───── ENTRIES SHOWN ─────

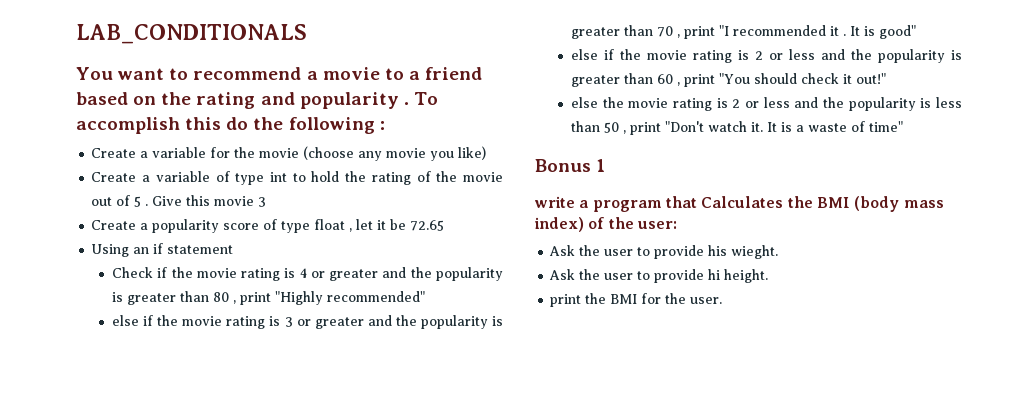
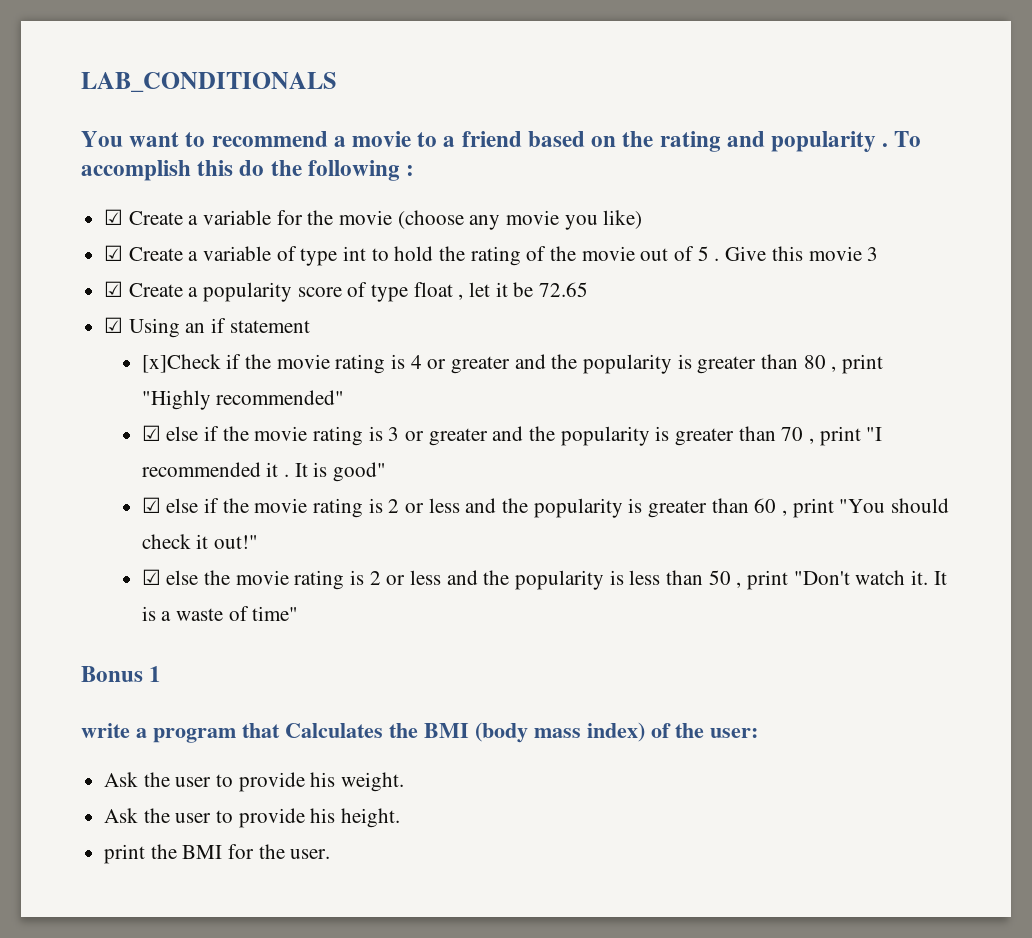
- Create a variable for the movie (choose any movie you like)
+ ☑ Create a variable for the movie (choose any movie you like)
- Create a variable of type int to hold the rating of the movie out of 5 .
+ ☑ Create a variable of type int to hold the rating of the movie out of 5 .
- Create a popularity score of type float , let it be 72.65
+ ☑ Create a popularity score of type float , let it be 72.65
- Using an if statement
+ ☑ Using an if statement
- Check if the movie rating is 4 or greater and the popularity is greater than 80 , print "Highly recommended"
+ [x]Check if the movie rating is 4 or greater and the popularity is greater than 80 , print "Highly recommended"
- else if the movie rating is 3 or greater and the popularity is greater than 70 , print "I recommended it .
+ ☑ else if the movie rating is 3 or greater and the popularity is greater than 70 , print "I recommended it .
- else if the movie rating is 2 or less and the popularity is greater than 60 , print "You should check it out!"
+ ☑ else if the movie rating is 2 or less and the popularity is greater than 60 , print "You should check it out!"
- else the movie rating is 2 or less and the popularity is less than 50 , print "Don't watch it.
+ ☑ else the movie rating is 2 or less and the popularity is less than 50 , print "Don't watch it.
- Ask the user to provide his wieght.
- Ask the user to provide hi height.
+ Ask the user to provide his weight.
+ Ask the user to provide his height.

─────

### REQUIRED WORK
Copy the lines of the entries above that mention "than".

### EXPECTED ANSWER
- Check if the movie rating is 4 or greater and the popularity is greater than 80 , print "Highly recommended"
+ [x]Check if the movie rating is 4 or greater and the popularity is greater than 80 , print "Highly recommended"
- else if the movie rating is 3 or greater and the popularity is greater than 70 , print "I recommended it .
+ ☑ else if the movie rating is 3 or greater and the popularity is greater than 70 , print "I recommended it .
- else if the movie rating is 2 or less and the popularity is greater than 60 , print "You should check it out!"
+ ☑ else if the movie rating is 2 or less and the popularity is greater than 60 , print "You should check it out!"
- else the movie rating is 2 or less and the popularity is less than 50 , print "Don't watch it.
+ ☑ else the movie rating is 2 or less and the popularity is less than 50 , print "Don't watch it.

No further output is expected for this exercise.